=== Source records ===

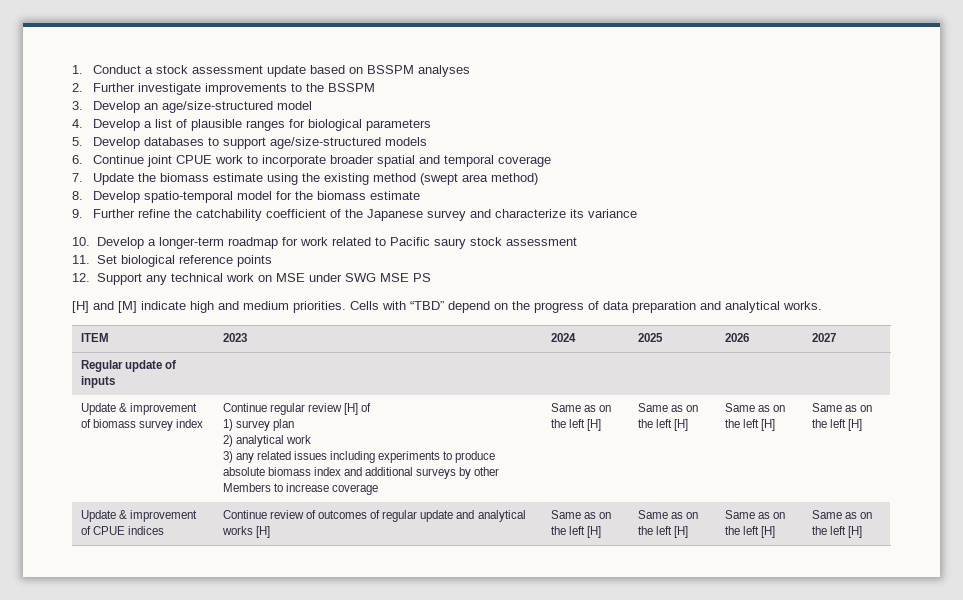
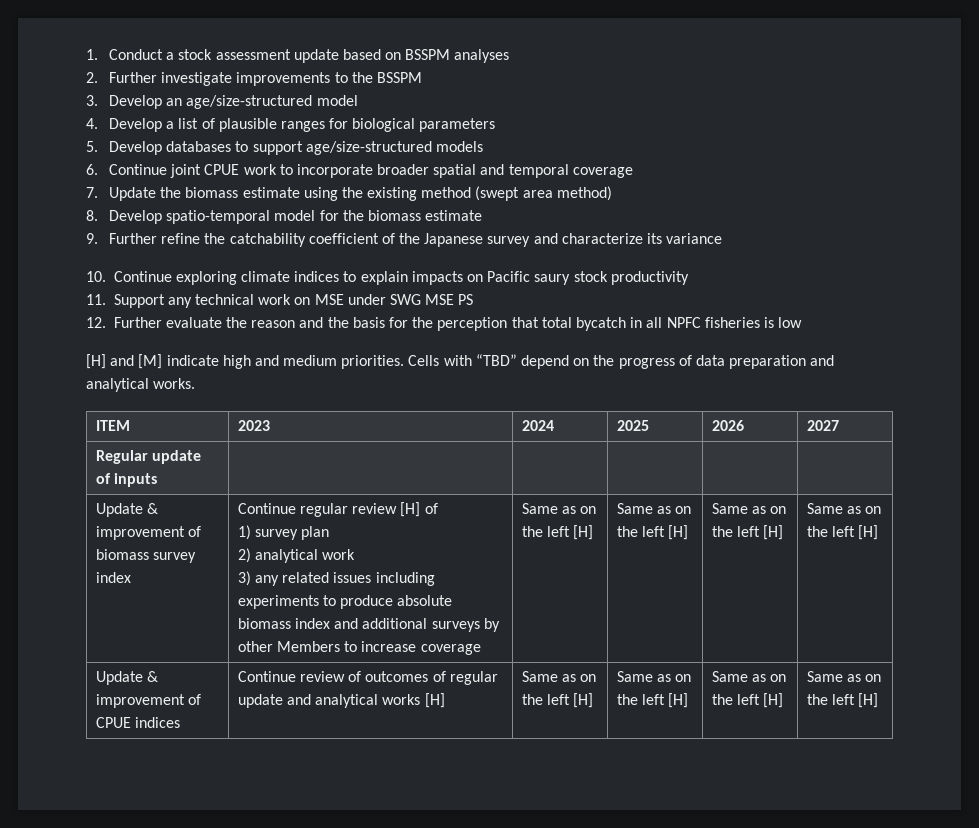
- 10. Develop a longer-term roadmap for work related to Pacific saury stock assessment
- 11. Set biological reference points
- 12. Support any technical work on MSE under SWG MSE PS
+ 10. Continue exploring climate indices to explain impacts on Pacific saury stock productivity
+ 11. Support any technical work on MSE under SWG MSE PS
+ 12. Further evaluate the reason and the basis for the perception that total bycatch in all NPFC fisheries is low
--
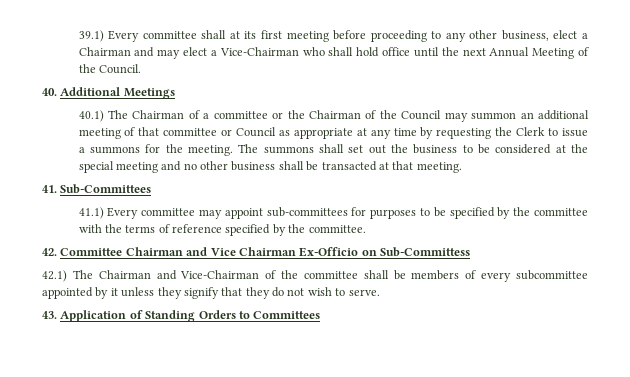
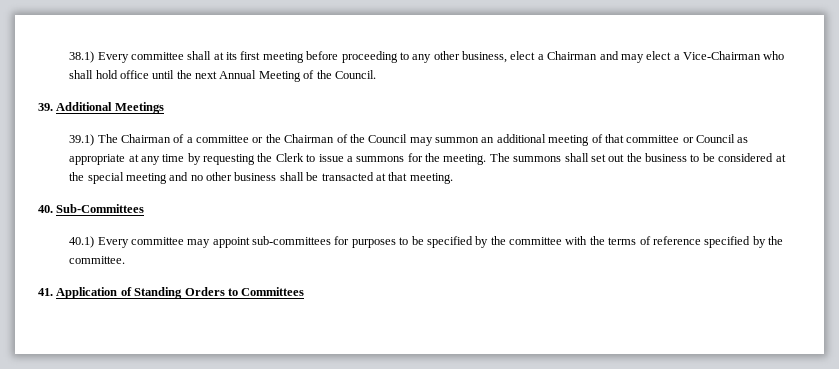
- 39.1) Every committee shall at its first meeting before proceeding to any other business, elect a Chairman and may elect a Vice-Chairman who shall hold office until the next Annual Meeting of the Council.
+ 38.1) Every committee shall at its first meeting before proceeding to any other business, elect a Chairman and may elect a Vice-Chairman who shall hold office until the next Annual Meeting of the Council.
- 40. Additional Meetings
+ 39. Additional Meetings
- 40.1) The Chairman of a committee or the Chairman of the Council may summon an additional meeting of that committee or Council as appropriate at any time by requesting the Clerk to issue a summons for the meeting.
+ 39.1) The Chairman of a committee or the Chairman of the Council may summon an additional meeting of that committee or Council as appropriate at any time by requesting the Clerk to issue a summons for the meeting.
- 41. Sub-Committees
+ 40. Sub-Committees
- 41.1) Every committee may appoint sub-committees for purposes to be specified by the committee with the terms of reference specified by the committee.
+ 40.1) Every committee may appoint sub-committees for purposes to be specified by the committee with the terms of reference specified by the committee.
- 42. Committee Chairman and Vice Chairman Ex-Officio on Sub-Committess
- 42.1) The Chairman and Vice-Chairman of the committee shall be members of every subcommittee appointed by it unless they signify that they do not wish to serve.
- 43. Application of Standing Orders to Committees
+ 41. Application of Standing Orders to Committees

=== Work task ===
Precisely the lines between those holding "- 12. Support" and "11. Support any", inclusive, are to be reproduced from the listing above, with nothing added.

=== Reply ===
- 12. Support any technical work on MSE under SWG MSE PS
+ 10. Continue exploring climate indices to explain impacts on Pacific saury stock productivity
+ 11. Support any technical work on MSE under SWG MSE PS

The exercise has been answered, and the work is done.